Correspondence should be addressed to Dr Tim Moses, Educational Testing Service, Rosedale Road, MS 03-P, Princeton, NJ 08541, USA (e-mail: tmoses@ets.org).


In this study, eight statistical selection strategies were evaluated for selecting the parameterizations of log-linear models used to model the distributions of psychometric tests. The selection strategies included significance tests based on four chi-squared statistics (likelihood ratio, Pearson, Freeman–Tukey, and Cressie–Read) and four additional strategies (Akaike information criterion (AIC), Bayesian information criterion (BIC), consistent Akaike information criterion (CAIC), and a measure attributed to Goodman). The strategies were evaluated in simulations for different log-linear models of univariate and bivariate test-score distributions and two sample sizes.
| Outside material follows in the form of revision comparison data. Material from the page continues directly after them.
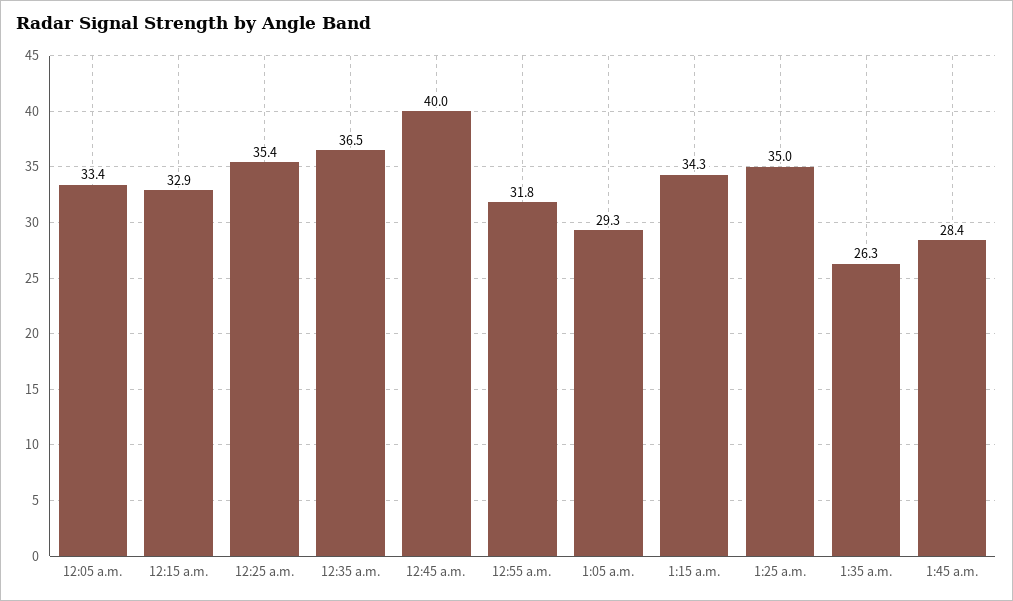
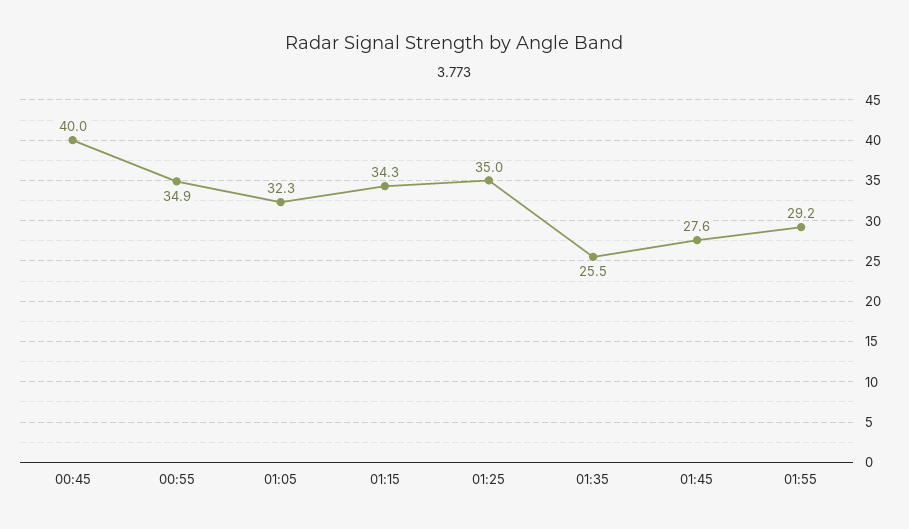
12:05 a.m.: 33.4 -> none
12:15 a.m.: 32.9 -> none
12:25 a.m.: 35.4 -> none
12:35 a.m.: 36.5 -> none
12:55 a.m.: 31.8 -> 34.9
1:05 a.m.: 29.3 -> 32.3
1:35 a.m.: 26.3 -> 25.5
1:45 a.m.: 28.4 -> 27.6
01:55: none -> 29.2

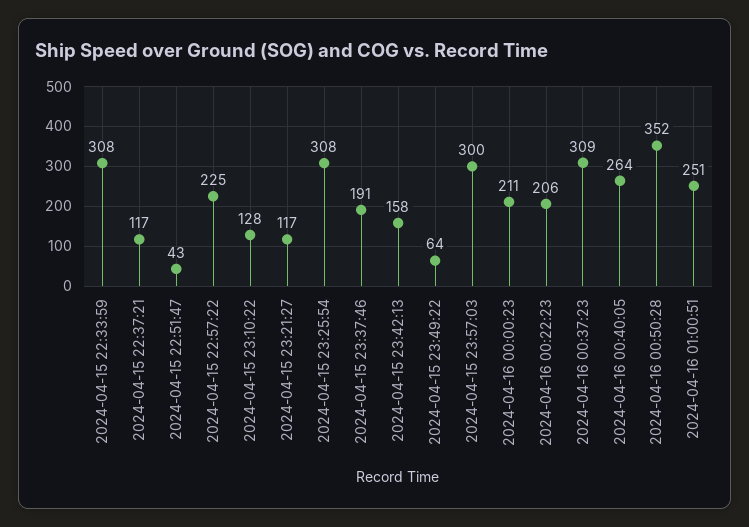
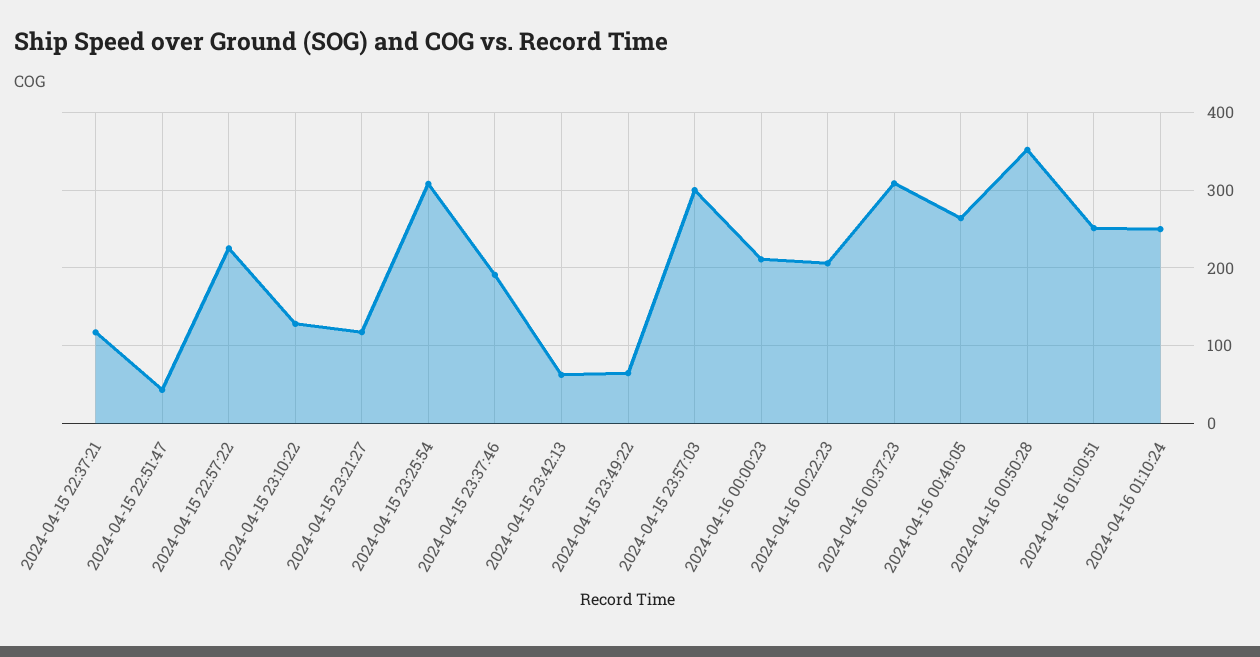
2024-04-15 22:33:59: 308 -> none
2024-04-15 23:42:13: 158 -> 60
2024-04-16 01:10:24: none -> 250

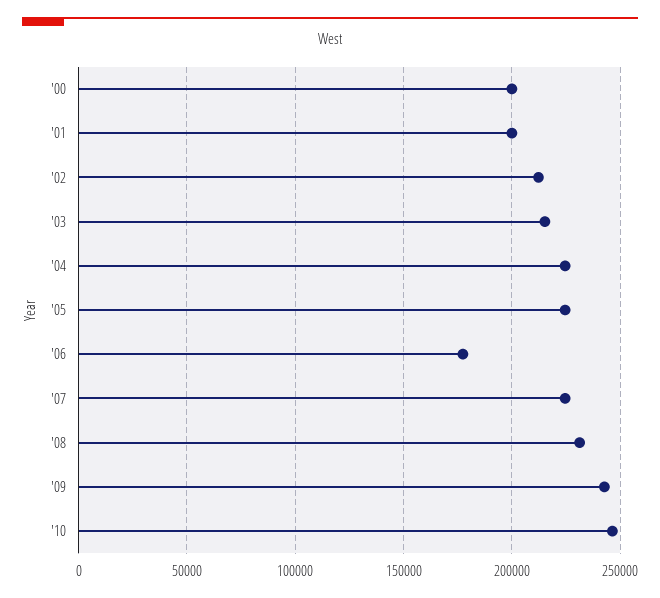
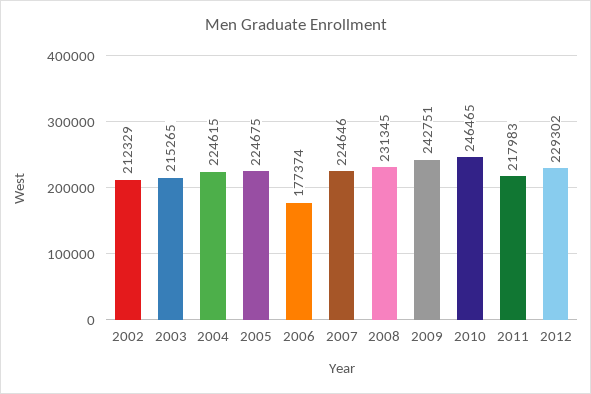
'00: 200000 -> none
'01: 200000 -> none
2011: none -> 217983
2012: none -> 229302

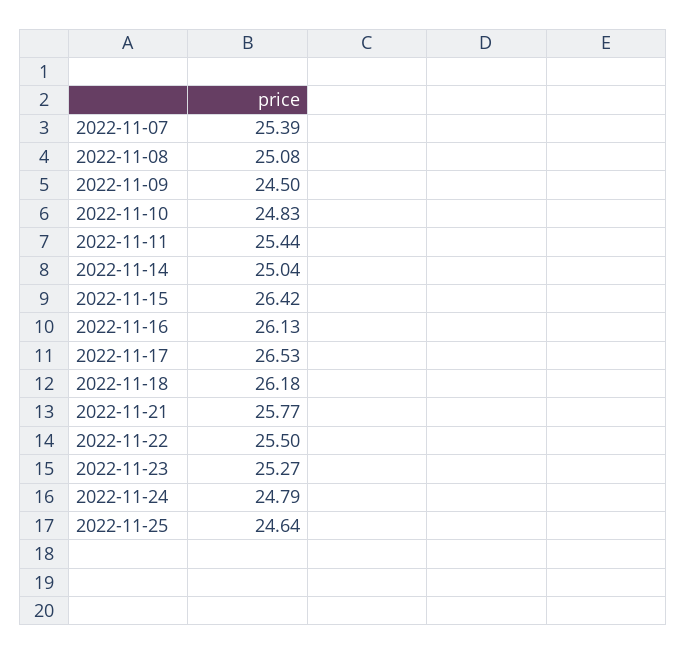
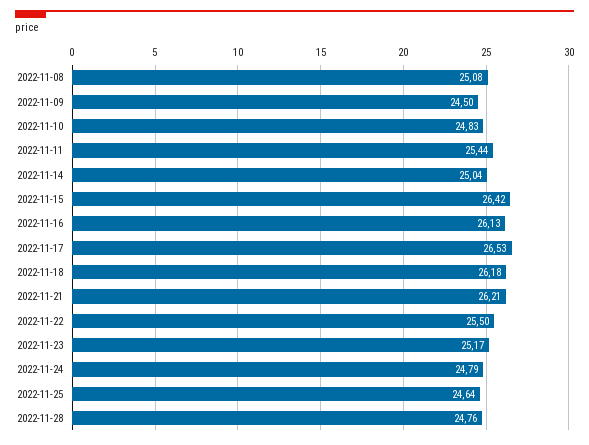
2022-11-07: 25.39 -> none
2022-11-21: 25.77 -> 26.21
2022-11-23: 25.27 -> 25.17
2022-11-28: none -> 24.76

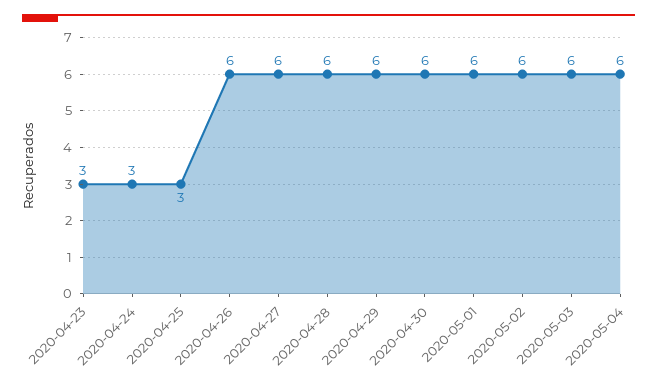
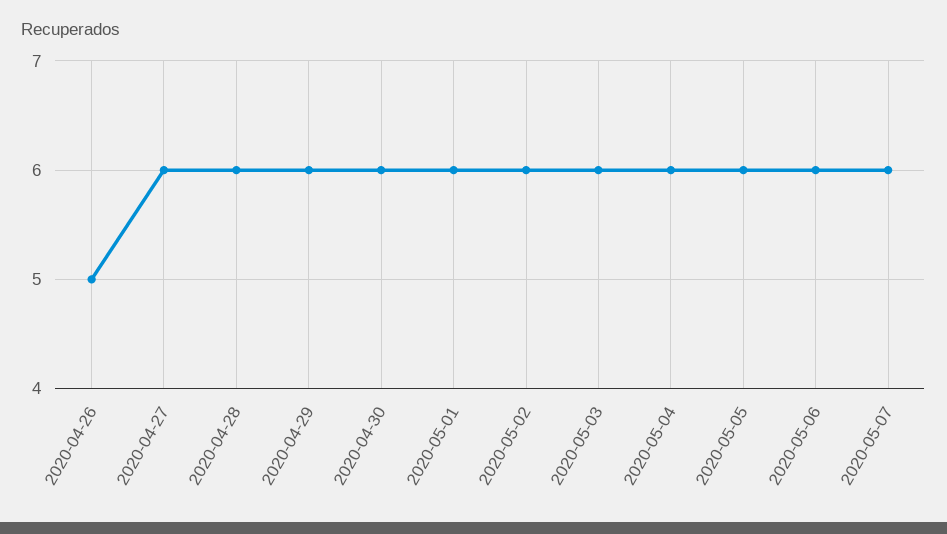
2020-04-23: 3 -> none
2020-04-24: 3 -> none
2020-04-25: 3 -> none
2020-04-26: 6 -> 5
2020-05-05: none -> 6
2020-05-06: none -> 6
2020-05-07: none -> 6

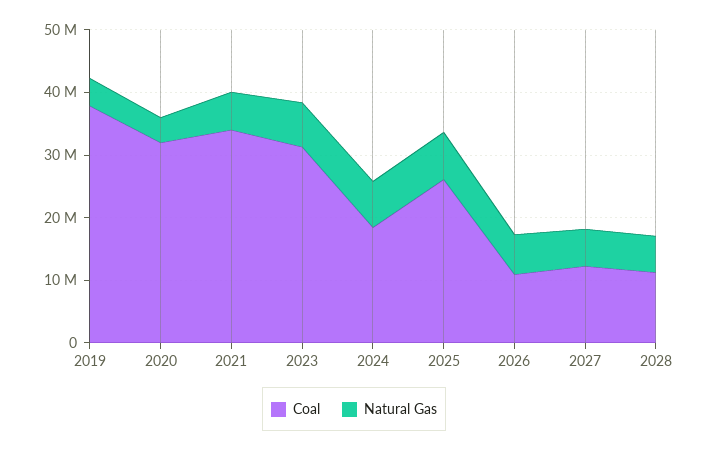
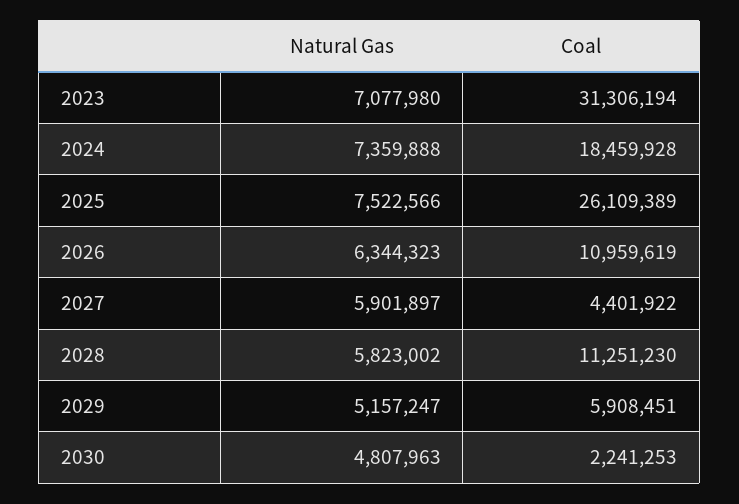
Coal, 2019: 38000000 -> none
Natural Gas, 2019: 4000000 -> none
Coal, 2020: 32000000 -> none
Natural Gas, 2020: 4000000 -> none
Coal, 2021: 34000000 -> none
Natural Gas, 2021: 6000000 -> none
Coal, 2027: 12000000 -> 4401922
Natural Gas, 2029: none -> 5157247
Coal, 2029: none -> 5908451
Natural Gas, 2030: none -> 4807963
Coal, 2030: none -> 2241253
Results showed that all eight selection strategies were most accurate for the largest sample size considered. For univariate distributions, the AIC selection strategy was especially accurate for selecting the correct parameterization of a complex log-linear model and the likelihood ratio chi-squared selection strategy was the most accurate strategy for selecting the correct parameterization of a relatively simple log-linear model. For bivariate distributions, the likelihood ratio chi-squared, Freeman–Tukey chi-squared, BIC, and CAIC selection strategies had similarly high selection accuracies.